Neither iPhone or OpenMoko are revolutionary
andreas at kostyrka.org
Thu Jan 18 12:39:11 CET 2007
* Renaissance Man <renaissanceman at macmail.com> [070118 03:15]:
> On 18 Jan 2007, at 2:00 am, David Schlesinger wrote:
> >You can go out and buy a Nokia 800 or a Sony Mylo today for the price of a NEO and do VoIP right this instant. If it's changed the world, I guess I must not have been paying
> No you don't appear to be reading correctly what I'm writing. It's GSM+VoIP via WiFi. i.e. cheap mobile phones that people can communicate cheaply with.
These are already existing, albeit they are highend phones currently.
> >>I couldn't think of a better example of a killer app than sticking a
> >>piece of software on a device that lets people speak to each other around the world effectively for free.
> Good, now understand that VoIP via WiFi + GSM is that killer app. See previous email for more detail.
Nope it's not. VoIP is not a mobile phoning solution, it's a nomadic
phoning solution. The difference is startling, even if many seem not
to grasp it.
Basically, WiFi is not a setup-less protocol. Commercial (and many
non-commercial too) hotspots require you to log in. Plus there is now
way to be sure if the network connection is ok for VoIP (be it
firewalls, bandwidth problems, jerky connections).

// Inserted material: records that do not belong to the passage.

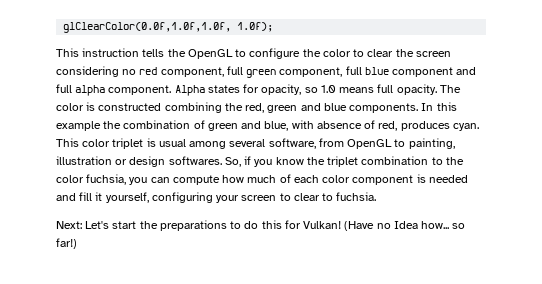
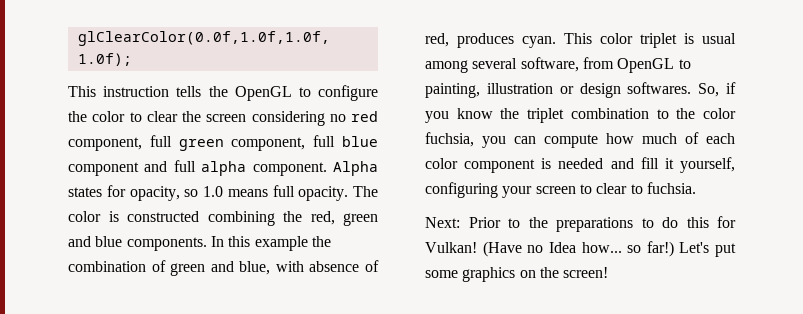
[85,221,137,229] Let's start -> [468,217,520,228] Prior to
(77, 243) none -> [679,242,736,257] [425,267,609,282] Let's put some graphics on the screen!

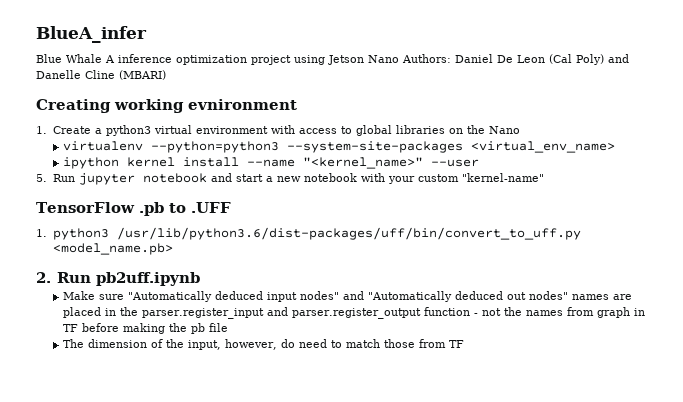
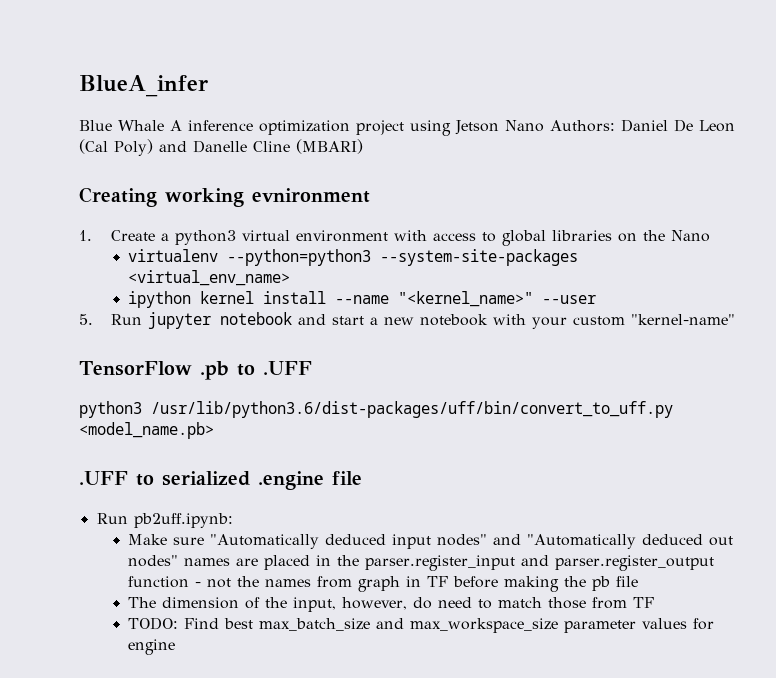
[36,229,47,237] 1. -> (312, 368) none
[36,272,200,286] 2. Run pb2uff.ipynb -> [79,471,362,490] [96,513,233,528] .UFF to serialized .engine file // Run pb2uff.ipynb:
(464, 344) none -> [128,617,715,633] [128,639,176,655] // TODO: Find best max_batch_size and max_workspace_size parameter values for engine

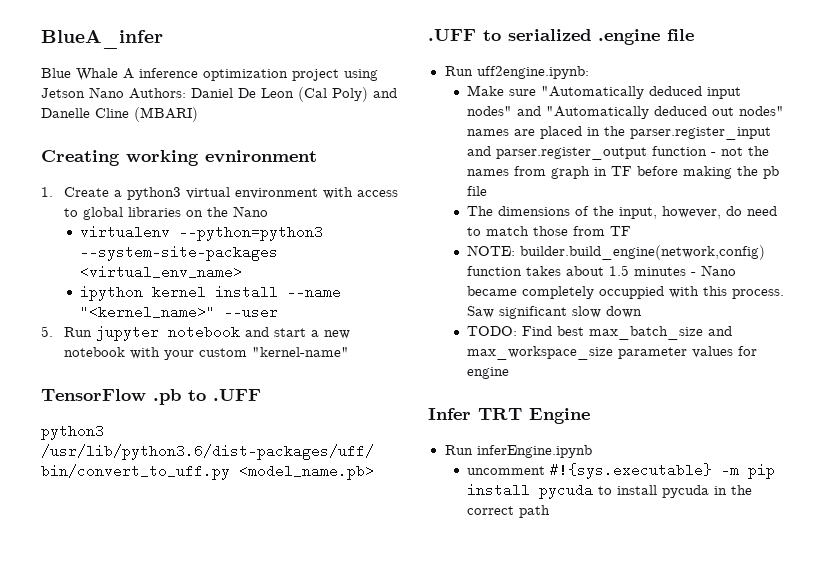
[133,513,233,528] pb2uff.ipynb: -> [476,66,589,79] uff2engine.ipynb:
[162,597,240,609] dimension -> [498,206,571,216] dimensions
(655, 602) none -> [467,245,766,260] [467,265,737,276] [467,286,785,299] [467,306,643,319] // NOTE: builder.build_engine(network,config) function takes about 1.5 minutes - Nano became completely occuppied with this process. Saw significant slow down
(176, 647) none -> [428,408,590,424] [444,445,592,458] [467,463,776,479] [467,483,753,499] [467,505,551,518] // Infer TRT Engine // Run inferEngine.ipynb // uncomment #!{sys.executable} -m pip install pycuda to install pycuda in the correct path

So basically, it allows users that want to go through the pain to take
their landline with them, whereever (hispeed internet capable) they
Please also consider that using hotspots on the run is quite
expensive. In my personal experience, I almost never bother. The only
times are when I need something to do latency free and/or I forgot to
bring my mobile-warrior pack with my laptop.

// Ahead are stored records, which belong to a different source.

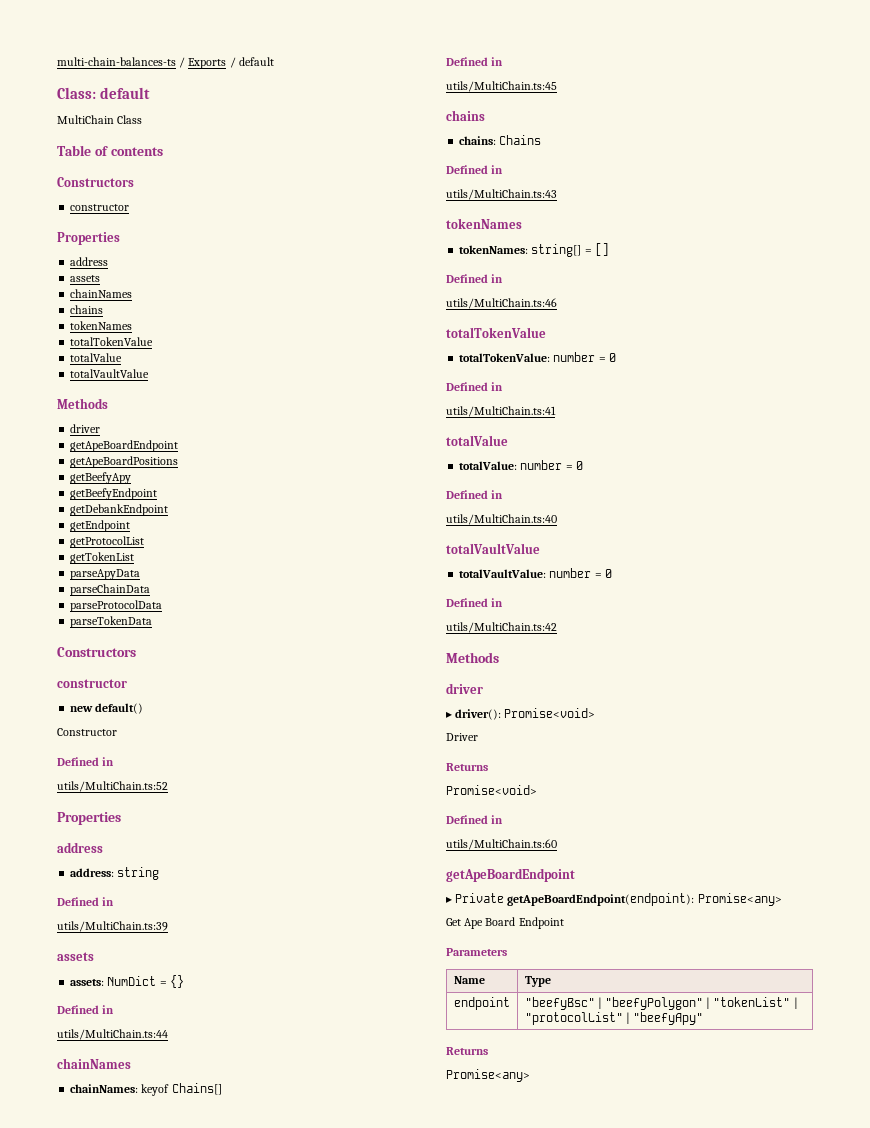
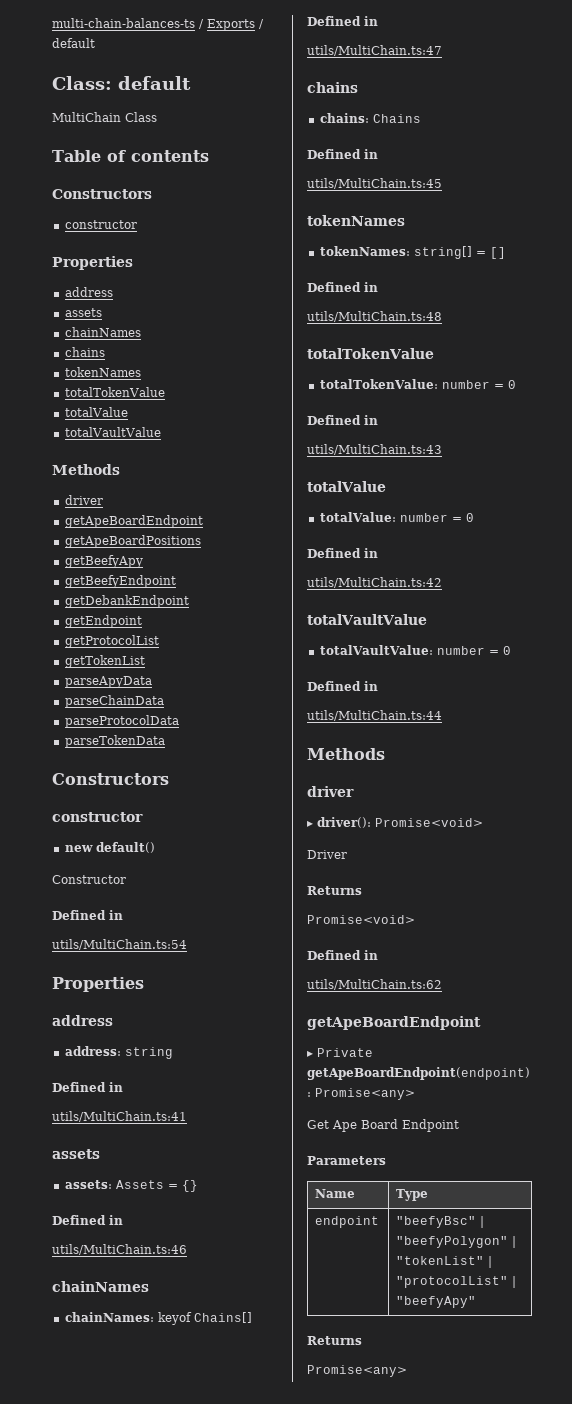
[57,781,168,792] utils/MultiChain.ts:52 -> [52,939,187,950] utils/MultiChain.ts:54
[57,921,168,932] utils/MultiChain.ts:39 -> [52,1111,187,1122] utils/MultiChain.ts:41
[107,976,157,986] NumDict -> [115,1180,164,1189] Assets
[57,1029,168,1040] utils/MultiChain.ts:44 -> [52,1244,187,1255] utils/MultiChain.ts:46
[446,81,557,92] utils/MultiChain.ts:45 -> [307,45,442,56] utils/MultiChain.ts:47
[446,189,557,200] utils/MultiChain.ts:43 -> [307,178,442,189] utils/MultiChain.ts:45
[446,298,557,309] utils/MultiChain.ts:46 -> [307,311,442,322] utils/MultiChain.ts:48
[446,406,556,417] utils/MultiChain.ts:41 -> [307,444,442,455] utils/MultiChain.ts:43
[446,514,557,525] utils/MultiChain.ts:40 -> [307,577,442,588] utils/MultiChain.ts:42
[446,622,557,633] utils/MultiChain.ts:42 -> [307,710,442,721] utils/MultiChain.ts:44
[446,839,557,850] utils/MultiChain.ts:60 -> [307,979,442,990] utils/MultiChain.ts:62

To put it bluntly, consider my poor guy, sitting in the Frankfurt/M
train station, wanting to call his wife in Austria. What is the
cheapest way to go at it? Hmm.
Calling directly from my German mobile ~60EUR per hour.
Calling from my Mobile via Calling card ~4.20EUR per hour.

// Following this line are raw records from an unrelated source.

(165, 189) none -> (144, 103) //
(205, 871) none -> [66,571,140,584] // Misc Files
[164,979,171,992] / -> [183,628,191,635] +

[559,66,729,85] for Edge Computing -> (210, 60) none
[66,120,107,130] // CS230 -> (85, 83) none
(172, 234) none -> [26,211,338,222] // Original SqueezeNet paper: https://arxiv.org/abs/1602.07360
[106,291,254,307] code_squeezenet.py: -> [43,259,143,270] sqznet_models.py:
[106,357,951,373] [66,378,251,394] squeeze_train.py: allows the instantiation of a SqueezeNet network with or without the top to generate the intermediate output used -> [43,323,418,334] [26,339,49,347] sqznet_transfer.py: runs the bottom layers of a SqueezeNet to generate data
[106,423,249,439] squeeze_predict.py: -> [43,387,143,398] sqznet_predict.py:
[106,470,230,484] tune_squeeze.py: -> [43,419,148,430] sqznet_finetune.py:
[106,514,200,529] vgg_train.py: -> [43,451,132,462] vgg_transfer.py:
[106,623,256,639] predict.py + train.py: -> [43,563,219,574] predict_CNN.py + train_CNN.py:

Calling via "free" VoIP via hotspot 12EUR per hour.
It's worse, because the first two options are billed per minute, while
the T-Mobile hotspot bills at 10 minute increments.
So a VoIP phone allows cheap calling where you've got a free hotspot.
E.g. at home. But at home, I can just use my landline directly to call
cheap. And everywhere I've got a landline, I can call the 0800 free
call dialin of my calling card provider.
So VoIP "as cheap call" feature helps only in a strictly limited
number of places: free hotspots without landlines that can be used to
E.g. some hotels have free WiFi. Good. But the same hotels have a
phone in every room that I can use for free to access a 0800 number.
So, while it's cool, and it has many nice uses, I don't think that
VoIP/WiFi on a mobile is a killer feature.
Actually, I don't see that many other uses for WiFi on a phone either
(I don't use it much on my Nokia I admit).